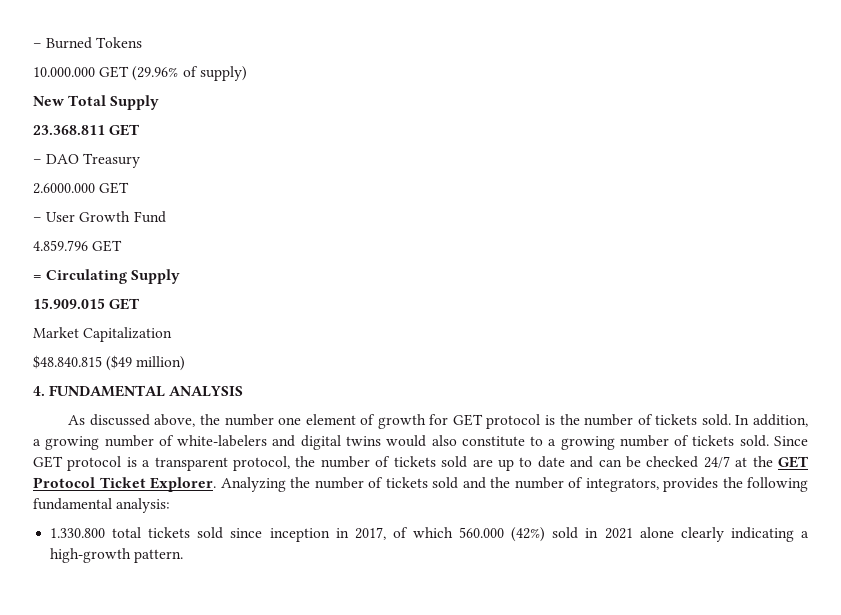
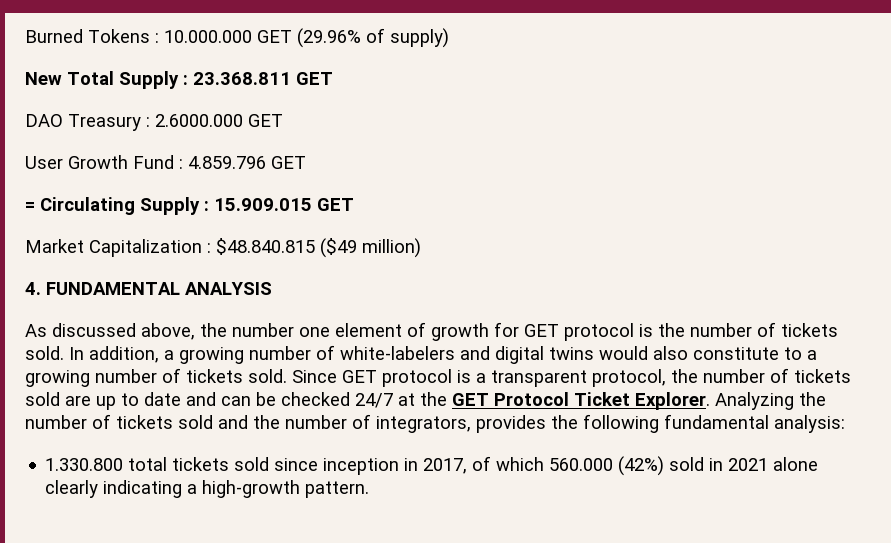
[33,43,42,48] – -> (25, 36) none
(143, 42) // -> [155,33,159,43] :
(160, 102) // -> [183,75,188,85] :
[33,159,42,164] – -> (333, 78) none
(141, 160) // -> [146,117,150,127] :
[33,217,42,222] – -> (283, 120) none
(166, 217) // -> [179,159,183,169] :
(181, 276) // -> [204,201,209,211] :
(173, 334) // -> [207,243,211,253] :

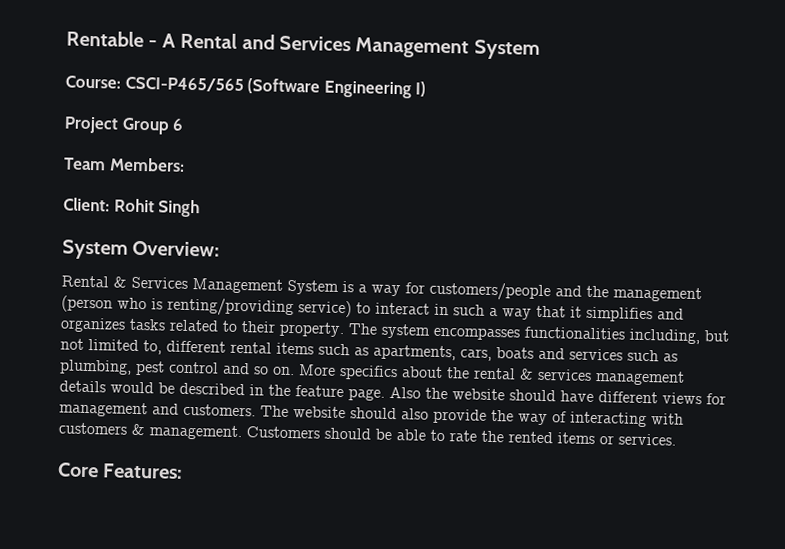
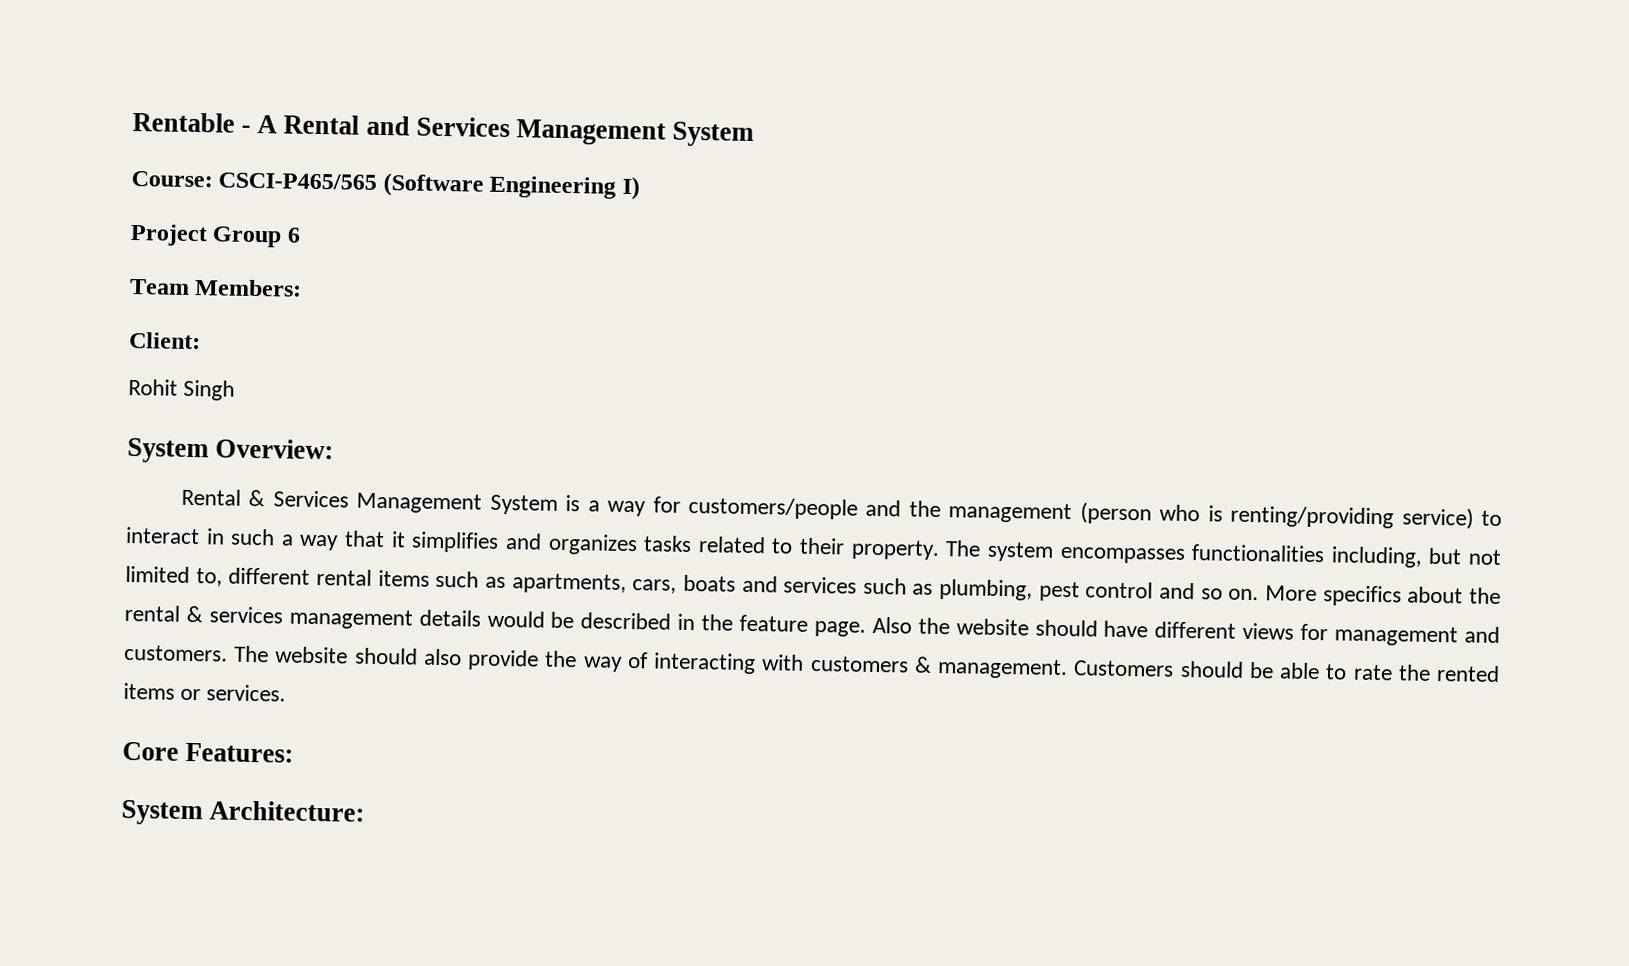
(110, 204) none -> (201, 340) //
(184, 471) none -> [121,799,366,826] // System Architecture:

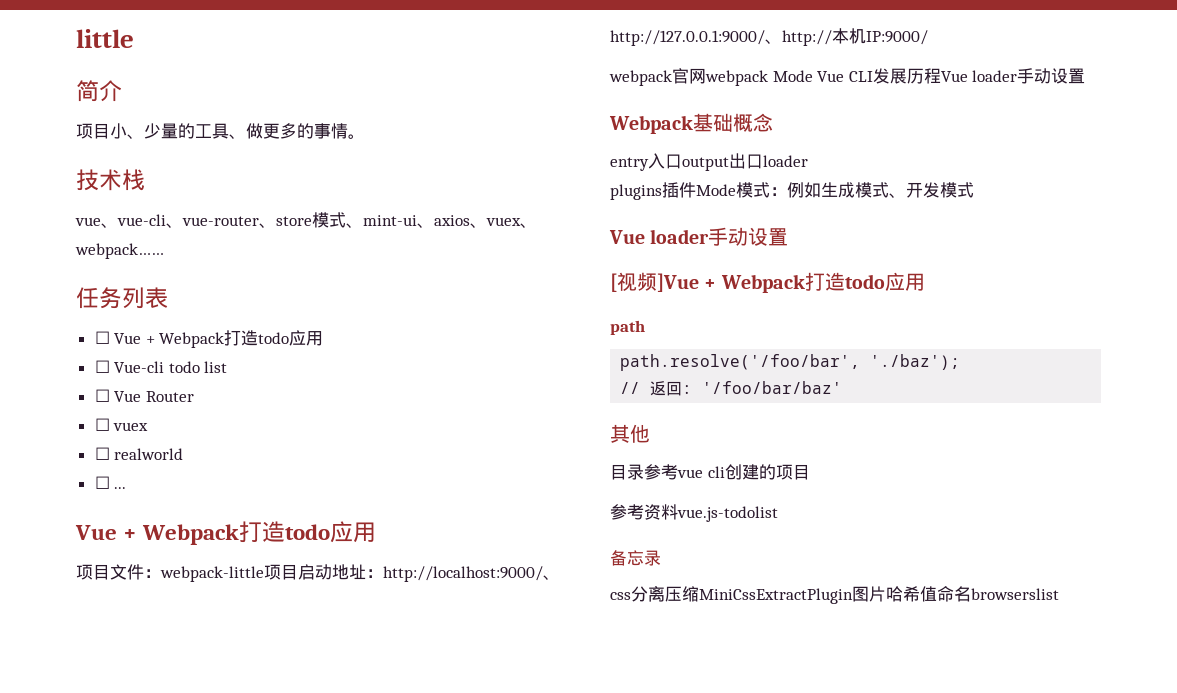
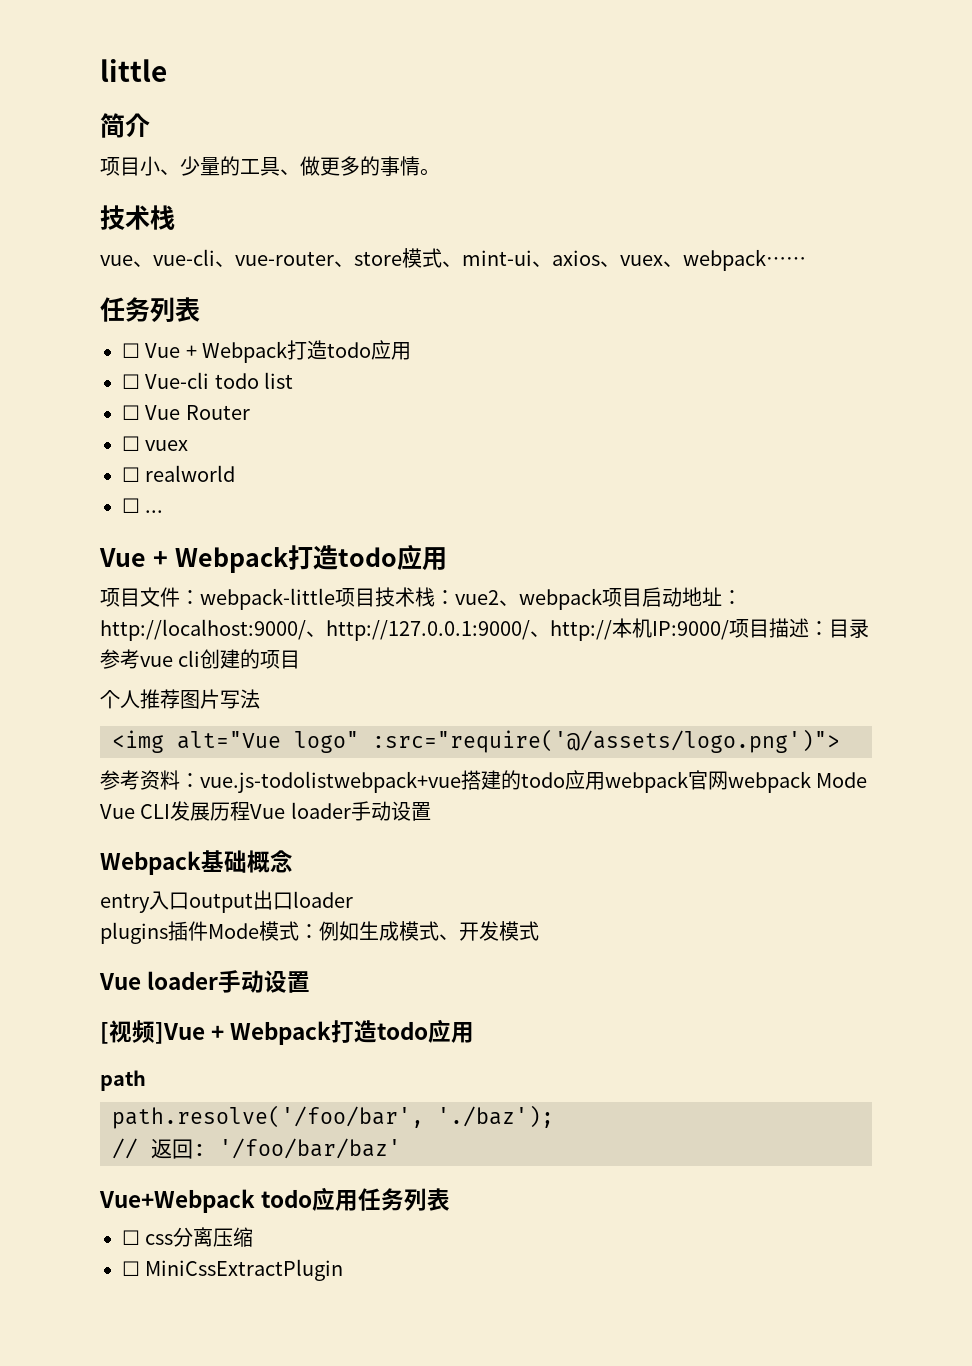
(298, 572) none -> [375,587,642,610] 技术栈：vue2、webpack项目
(928, 37) // -> [729,618,869,638] [100,649,301,669] [100,689,260,709] [112,729,840,753] [100,770,605,793] 项目描述：目录参考vue cli创建的项目 // 个人推荐图片写法 // <img alt="Vue logo" :src="require('@/assets/logo.png')"> // 参考资料：vue.js-todolistwebpack+vue搭建的todo应用
[610,424,650,443] [610,464,810,480] [610,504,778,522] [610,550,661,566] [610,586,1059,604] 其他 // 目录参考vue cli创建的项目 // 参考资料vue.js-todolist // 备忘录 // css分离压缩MiniCssExtractPlugin图片哈希值命名browserslist -> [99,1187,451,1213] [122,1227,254,1247] [122,1259,344,1281] Vue+Webpack todo应用任务列表 // ☐ css分离压缩 // ☐ MiniCssExtractPlugin

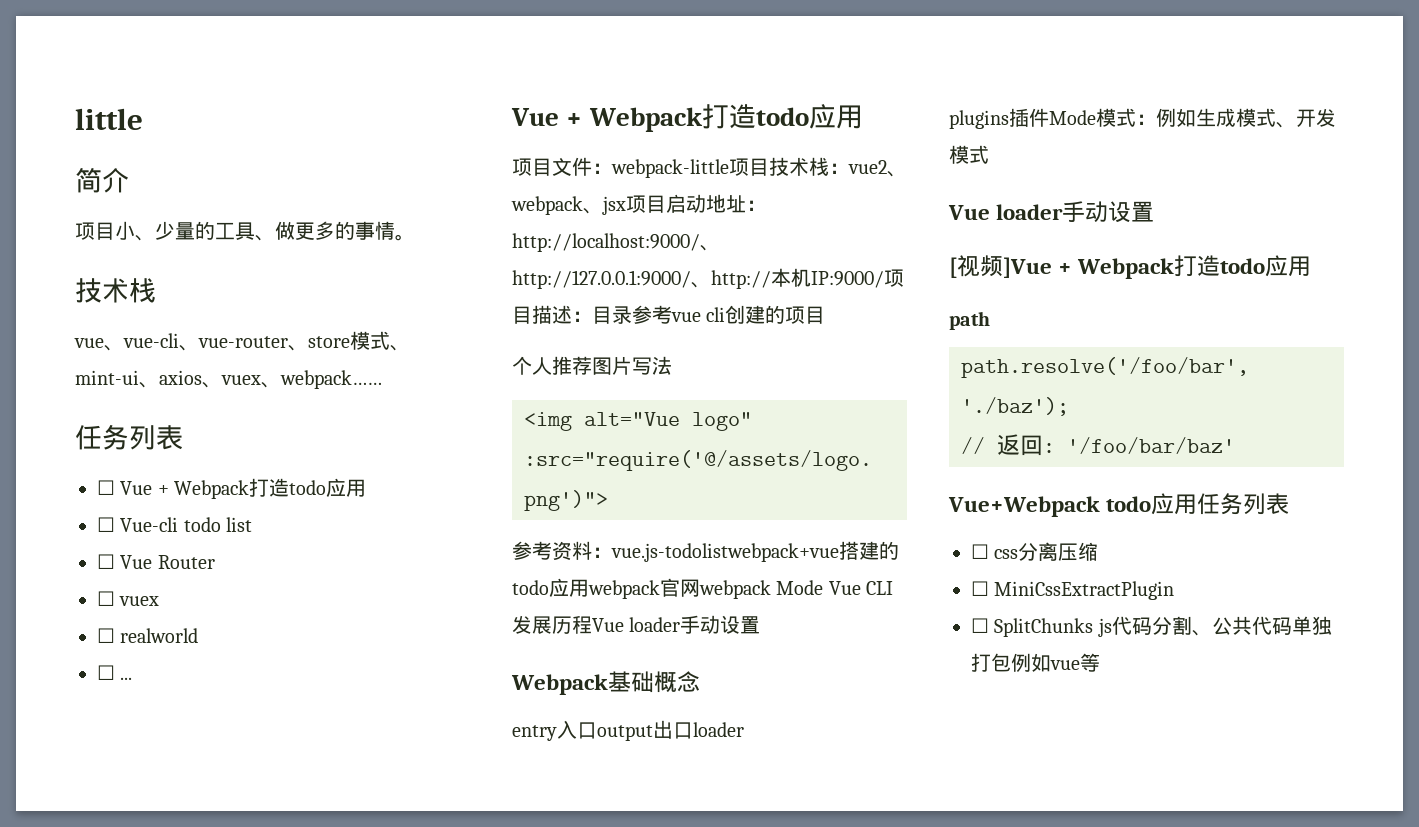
(602, 599) none -> [583,196,626,215] 、jsx
(344, 1270) none -> [971,616,1332,637] [971,653,1100,672] // ☐ SplitChunks js代码分割、公共代码单独打包例如vue等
::::
### [YOUR GOAL]
Retype the data exactly; images stay out.

### [SOLUTION]
[33,43,42,48] – -> (25, 36) none
(143, 42) // -> [155,33,159,43] :
(160, 102) // -> [183,75,188,85] :
[33,159,42,164] – -> (333, 78) none
(141, 160) // -> [146,117,150,127] :
[33,217,42,222] – -> (283, 120) none
(166, 217) // -> [179,159,183,169] :
(181, 276) // -> [204,201,209,211] :
(173, 334) // -> [207,243,211,253] :

(110, 204) none -> (201, 340) //
(184, 471) none -> [121,799,366,826] // System Architecture:

(298, 572) none -> [375,587,642,610] 技术栈：vue2、webpack项目
(928, 37) // -> [729,618,869,638] [100,649,301,669] [100,689,260,709] [112,729,840,753] [100,770,605,793] 项目描述：目录参考vue cli创建的项目 // 个人推荐图片写法 // <img alt="Vue logo" :src="require('@/assets/logo.png')"> // 参考资料：vue.js-todolistwebpack+vue搭建的todo应用
[610,424,650,443] [610,464,810,480] [610,504,778,522] [610,550,661,566] [610,586,1059,604] 其他 // 目录参考vue cli创建的项目 // 参考资料vue.js-todolist // 备忘录 // css分离压缩MiniCssExtractPlugin图片哈希值命名browserslist -> [99,1187,451,1213] [122,1227,254,1247] [122,1259,344,1281] Vue+Webpack todo应用任务列表 // ☐ css分离压缩 // ☐ MiniCssExtractPlugin

(602, 599) none -> [583,196,626,215] 、jsx
(344, 1270) none -> [971,616,1332,637] [971,653,1100,672] // ☐ SplitChunks js代码分割、公共代码单独打包例如vue等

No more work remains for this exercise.